Foto Dokumen yang diduga bermasalah.

Dompu, kmbali1.com–Pusaran hukum yang menyeret anggota DPRD Provinsi NTB, Efan Limantika, kian bergulir. Dugaan pemalsuan dokumen dan penggelapan hak atas tanah yang membelit sang legislator kembali memanas setelah Polres Dompu menerbitkan Surat Pemberitahuan Perkembangan Hasil Penyidikan (SP2HP) kepada pelapor.

SP2HP yang diterbitkan 25 Maret 2025 itu, terungkap rangkaian langkah penyidik. Sejumlah saksi kunci telah diperiksa, termasuk Saharuddin Ais. Zen, Didik Suharyadi, Suhardin Ais. Dou Disa, hingga Notaris.

Nama Jaenab, yang tercantum dalam dokumen bermasalah, juga turut diperiksa. Selain itu, beberapa pihak lain seperti A. Hamid, Lukman, Hawsah, dan Jubaidah dipanggil untuk dimintai keterangan.

Tak kalah penting, penyidik juga menyita Warkah Akta Jual Beli (AJB) dan dokumen peralihan Sertifikat Hak Milik (SHM) No. 417 atas nama M. Saleh dari Kantor Pertanahan Dompu. Barang bukti tersebut menjadi kunci untuk melacak alur kepemilikan tanah sejak 2015.

Laboratorium kriminalistik pun turun tangan. Tanda tangan Jaenab diperiksa secara forensik dan dituangkan dalam Berita Acara Nomor 479/DTF/2025.

Dalam SP2HP itu, juga disebutkan pula pasal yang disangkakan dengan dugaan tindak pidana sebagaimana diatur dalam Pasal 372 KUHP Jo Pasal 385 KUHP, serta sejumlah pasal terkait pemalsuan dokumen otentik. 
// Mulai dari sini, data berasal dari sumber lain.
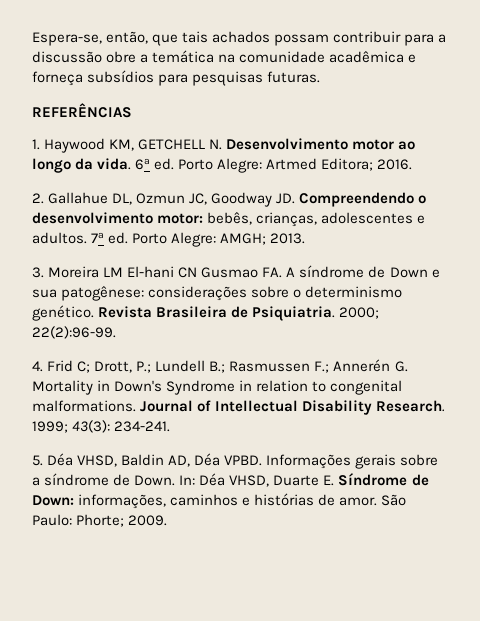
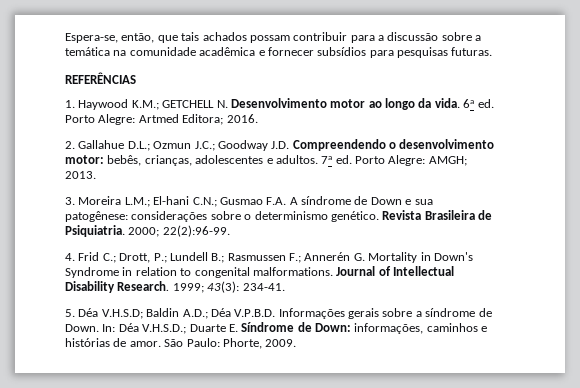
- Espera-se, então, que tais achados possam contribuir para a discussão obre a temática na comunidade acadêmica e forneça subsídios para pesquisas futuras.
+ Espera-se, então, que tais achados possam contribuir para a discussão sobre a temática na comunidade acadêmica e fornecer subsídios para pesquisas futuras.
- 1. Haywood KM, GETCHELL N. Desenvolvimento motor ao longo da vida.
+ 1. Haywood K.M.; GETCHELL N. Desenvolvimento motor ao longo da vida.
- 2. Gallahue DL, Ozmun JC, Goodway JD. Compreendendo o desenvolvimento motor: bebês, crianças, adolescentes e adultos.
+ 2. Gallahue D.L.; Ozmun J.C.; Goodway J.D. Compreendendo o desenvolvimento motor: bebês, crianças, adolescentes e adultos.
- 3. Moreira LM El-hani CN Gusmao FA. A síndrome de Down e sua patogênese: considerações sobre o determinismo genético.
+ 3. Moreira L.M.; El-hani C.N.; Gusmao F.A. A síndrome de Down e sua patogênese: considerações sobre o determinismo genético.
- 4. Frid C; Drott, P.; Lundell B.; Rasmussen F.; Annerén G. Mortality in Down's Syndrome in relation to congenital malformations.
+ 4. Frid C.; Drott, P.; Lundell B.; Rasmussen F.; Annerén G. Mortality in Down's Syndrome in relation to congenital malformations.
- 1999; 43(3): 234-241.
+ 1999; 43(3): 234-41.
- 5. Déa VHSD, Baldin AD, Déa VPBD. Informações gerais sobre a síndrome de Down.
+ 5. Déa V.H.S.D; Baldin A.D.; Déa V.P.B.D. Informações gerais sobre a síndrome de Down.
- In: Déa VHSD, Duarte E. Síndrome de Down: informações, caminhos e histórias de amor.
+ In: Déa V.H.S.D.; Duarte E. Síndrome de Down: informações, caminhos e histórias de amor.
- São Paulo: Phorte; 2009.
+ São Paulo: Phorte, 2009.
Namun, di balik perkembangan penyidikan Polres Dompu, kuasa pelapor, Supardin Siddik., menuding ada sejumlah kejanggalan dalam penanganan perkara.

“Pengaduan kami sudah sejak Februari 2024, tapi prosesnya berlarut-larut. Bahkan dalam gelar perkara khusus, pihak pelapor tidak diberikan ruang hadir. Itu menimbulkan tanda tanya,” tegas Supardin, Sabtu (20/9) via whatsApp. 
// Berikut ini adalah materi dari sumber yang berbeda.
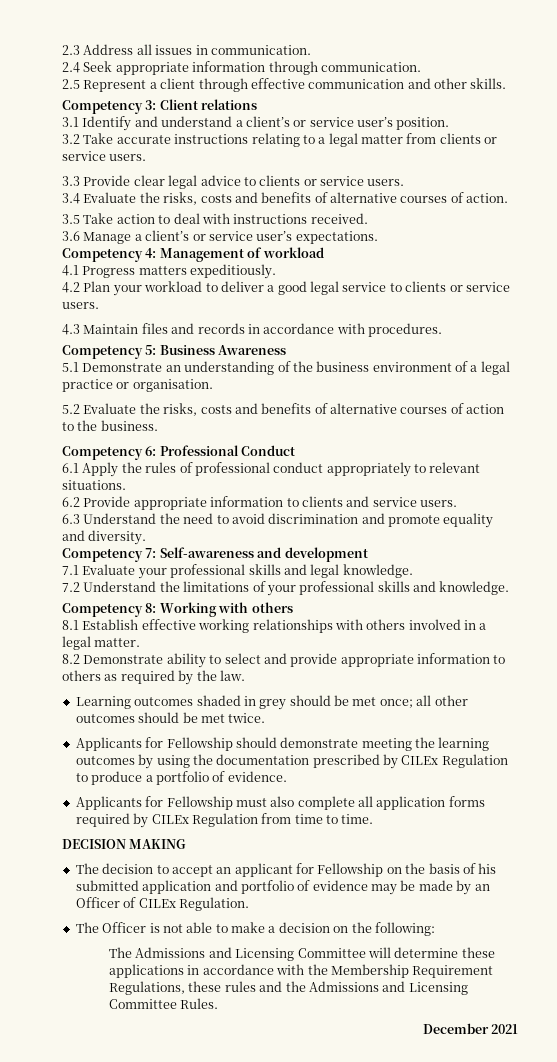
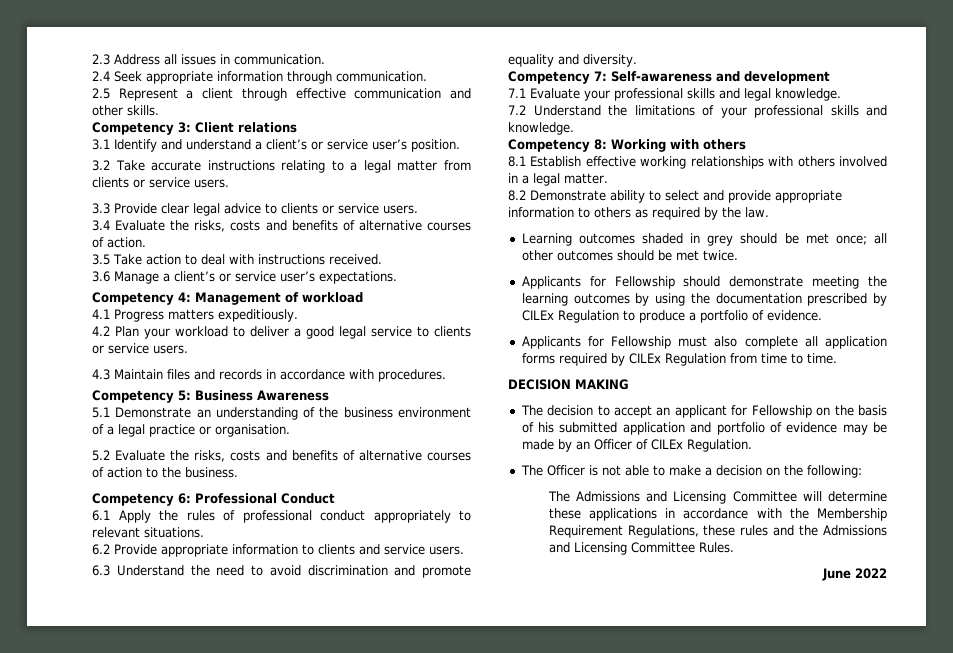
- December 2021
+ June 2022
Lebih lanjut, ia menguraikan sederet kecurigaan terhadap penyidik, mulai dari lambannya proses hukum, tidak jelasnya penetapan tersangka meski perkara sudah naik ke tahap penyidikan, hingga dugaan adanya perlindungan terhadap terlapor yang kini masih aktif sebagai wakil rakyat.

Ia juga mempertanyakan keberanian aparat penegak hukum dalam mengambil langkah tegas. Kata Supardin, pada panggilan pertama sebagai saksi Efan Limantika tidak hadir karena ada agendanya sebagai anggota legislator. Sementara panggilan kedua untuk hadir dengar kabar rencananya hari senin lusa. 

“Jika Efan Limantika ditetapkan tersangka, apakah mereka berani menahannya? Atau justru terus menunda dengan alasan politik?” tanya dia.

Sebelumnya, Anggota DPRD Provinsi Nusa Tenggara Barat (NTB) dari Fraksi Partai Golkar, Efan Limantika, akhirnya buka suara di hadapan penyidik Polda NTB.

Didampingi penasihat hukumnya, Apryadin, SH., Efan memenuhi undangan gelar perkara khusus yang digelar Direktorat Reserse Kriminal Umum (Ditreskrimum) Polda NTB, Rabu (16/9) kemarin. Agenda tersebut membahas laporan dugaan pemalsuan dokumen serta penggelapan hak atas tanah di Hu’u, yang menyeret namanya sebagai terlapor.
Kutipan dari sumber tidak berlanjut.